Add a QComboBox in every cell of the table.
"""
def __init__(self, parent, values):
super(ComboDelegate, self).__init__(parent)
self.model = None
self.values = list(set(values)) # Unique values.
def createEditor(self, parent, option, index):
combobox = QComboBox(parent)
combobox.addItems(self.values)
return combobox
def setEditorData(self, editor, index):
text = index.model().data(index, Qt.EditRole)
print("Update the editor from the model:", text)
if index:
editor.setCurrentText(text)
def setModelData(self, editor, model, index):
print("Updating the model model:", editor, model, index, editor.currentText())
model.setData(index, editor.currentText(), Qt.ItemDataRole.EditRole)

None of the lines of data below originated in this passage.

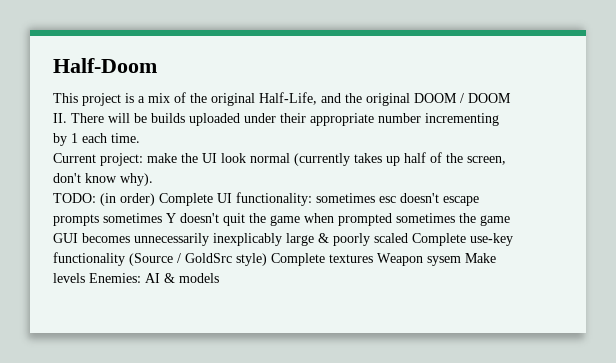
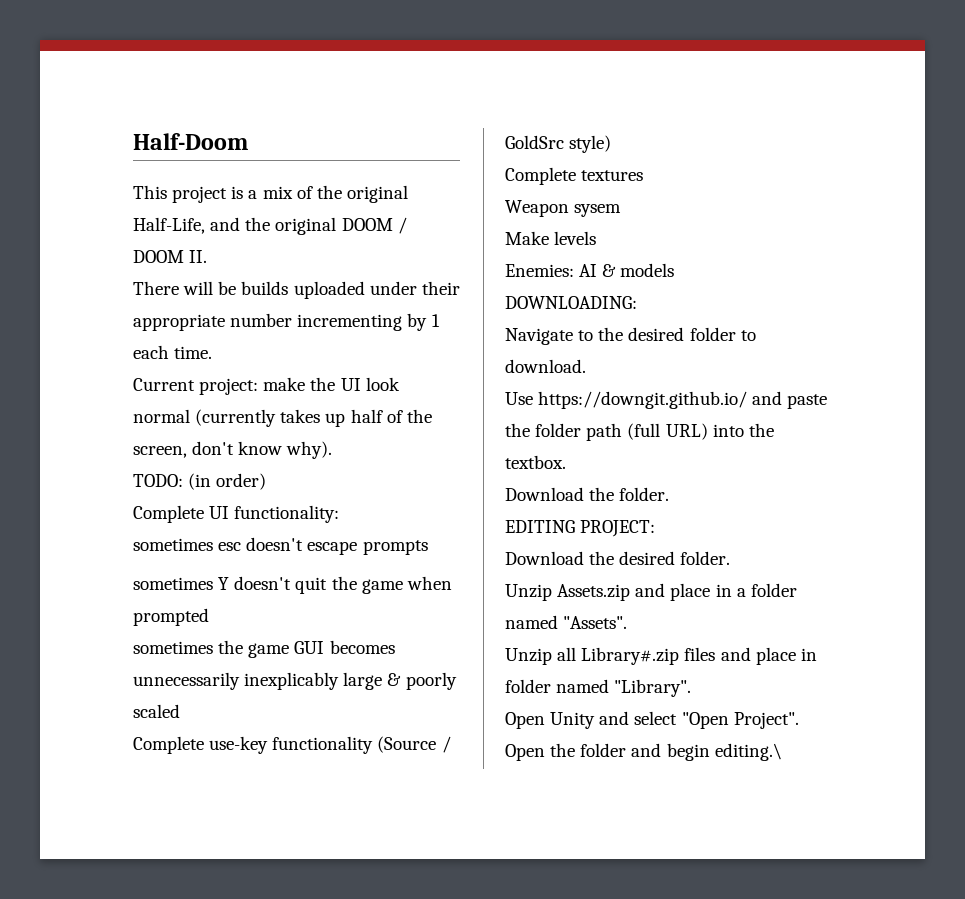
(67, 118) none -> (208, 256) //
(155, 199) none -> (267, 481) //
(312, 199) none -> (340, 514) //
(99, 220) none -> (428, 547) //
(392, 219) none -> (209, 617) //
(408, 238) none -> (180, 711) //
(267, 259) none -> (612, 144) //
(373, 258) none -> (644, 175) //
(461, 261) none -> (622, 210) //
(85, 278) none -> (597, 238) //
(219, 278) none -> [505,296,637,309] [505,327,756,345] [505,359,586,373] [505,391,828,409] [505,423,774,441] [505,455,566,469] [505,487,670,501] [505,520,656,537] [505,551,731,565] [505,583,797,601] [505,615,628,629] [505,647,817,665] [505,679,692,697] [505,711,799,729] [505,743,782,761] // DOWNLOADING: // Navigate to the desired folder to download. // Use https://downgit.github.io/ and paste the folder path (full URL) into the textbox. // Download the folder. // EDITING PROJECT: // Download the desired folder. // Unzip Assets.zip and place in a folder named "Assets". // Unzip all Library#.zip files and place in folder named "Library". // Open Unity and select "Open Project". Open the folder and begin editing.\

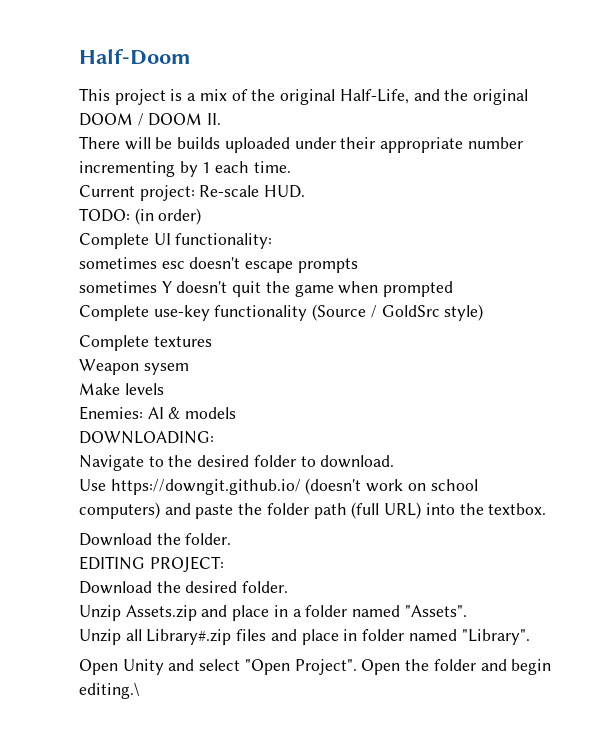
[263,377,400,391] [133,409,432,427] [133,441,333,459] make the UI look normal (currently takes up half of the screen, don't know why). -> [199,185,306,198] Re-scale HUD.
[133,640,395,658] [133,672,457,690] [133,704,180,718] // sometimes the game GUI becomes unnecessarily inexplicably large & poorly scaled -> (454, 289) none
(748, 400) none -> [305,478,478,495] [79,502,160,519] (doesn't work on school computers)

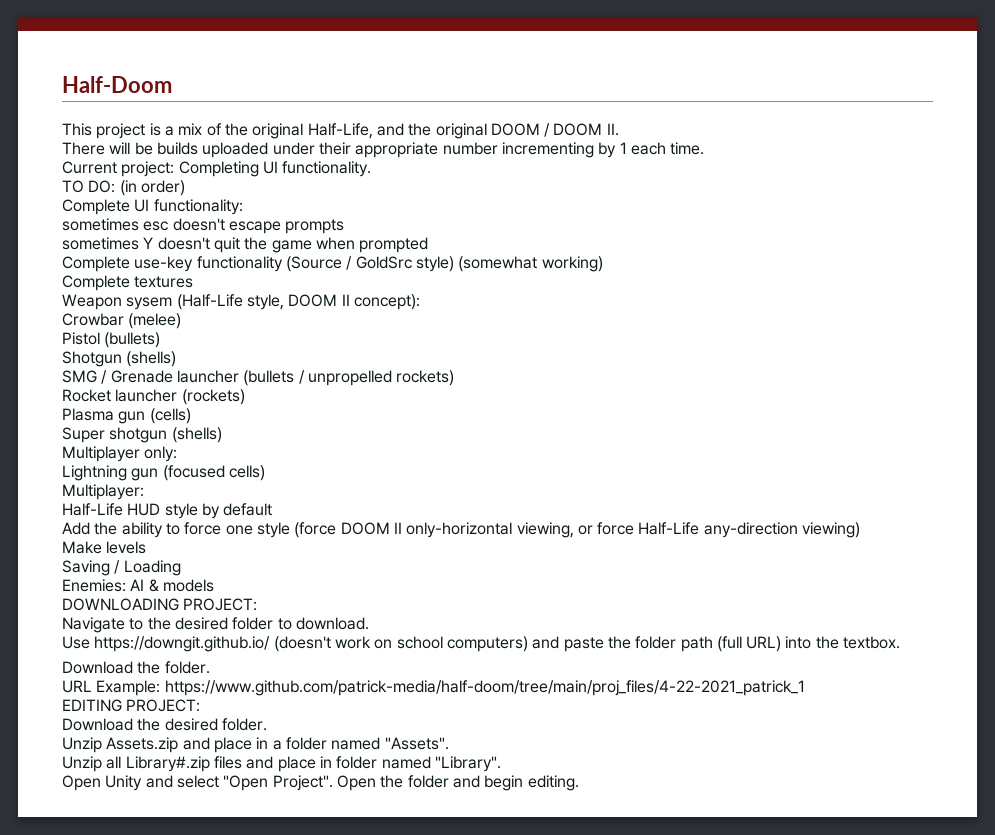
[199,185,306,198] [79,208,130,222] Re-scale HUD. // TODO: -> [178,161,372,177] [62,180,116,193] Completing UI functionality. // TO DO:
(484, 312) none -> [458,256,603,272] (somewhat working)
(189, 369) none -> [176,294,420,310] [62,313,182,329] [62,332,161,348] [62,351,177,367] [62,370,455,386] [62,389,245,405] [62,408,191,424] [62,427,222,443] [62,446,178,462] [62,465,265,481] [62,484,144,500] [62,503,273,519] [62,522,861,538] (Half-Life style, DOOM II concept): // Crowbar (melee) // Pistol (bullets) // Shotgun (shells) // SMG / Grenade launcher (bullets / unpropelled rockets) // Rocket launcher (rockets) // Plasma gun (cells) // Super shotgun (shells) // Multiplayer only: // Lightning gun (focused cells) // Multiplayer: // Half-Life HUD style by default // Add the ability to force one style (force DOOM II only-horizontal viewing, or force Half-Life any-direction viewing)
(164, 389) none -> [62,560,181,576] // Saving / Loading
[79,431,214,444] DOWNLOADING: -> [62,598,258,611] DOWNLOADING PROJECT:
(232, 539) none -> [62,680,805,696] // URL Example: https://www.github.com/patrick-media/half-doom/tree/main/proj_files/4-22-2021_patrick_1
[79,682,140,699] editing.\ -> [527,775,579,791] editing.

class MainWindow(QtWidgets.QMainWindow):
def __init__(self):
super().__init__()
combovalues = ["", "HOT_MIC_SW", "IFF_M4_CODE_SW", "IFF_M4_REPLY_SW"]
self.table = QtWidgets.QTableView()
self.setCentralWidget(self.table)
combodelegate = ComboDelegate(self, combovalues)
self.table.setItemDelegate(combodelegate)
self.model = TableModel(
[
["", "", "", "", ""],
["", "", "", "", ""],
["", "", "", "", ""],
["", "", "", "", ""],
]
)
self.table.setModel(self.model)
app = QtWidgets.QApplication(sys.argv)
window = MainWindow()
window.show()
app.exec()
Which gives you a window like this, where each cell can be selected using a combo dropdown.
For the additional details I would add a sidebar, with the options etc. shown in it. This can react to the change in currently selected cell in the view & the current value in the dropdown.
In case it isn’t obvious you can store this information in the same model as that used for the table view — in the example above the model is a list of lists containing strings (from the selected values). But the model can contain anything, as the “values” e.g. dictionaries, objects, etc. and you can store your data however you like inside that. All you need to ensure is that the model can read/write to the value to display in the table, handled through the data
/setData
methods.
I hope this helps. Let me know if you have any questions, I realise it’s pretty complicated stuff.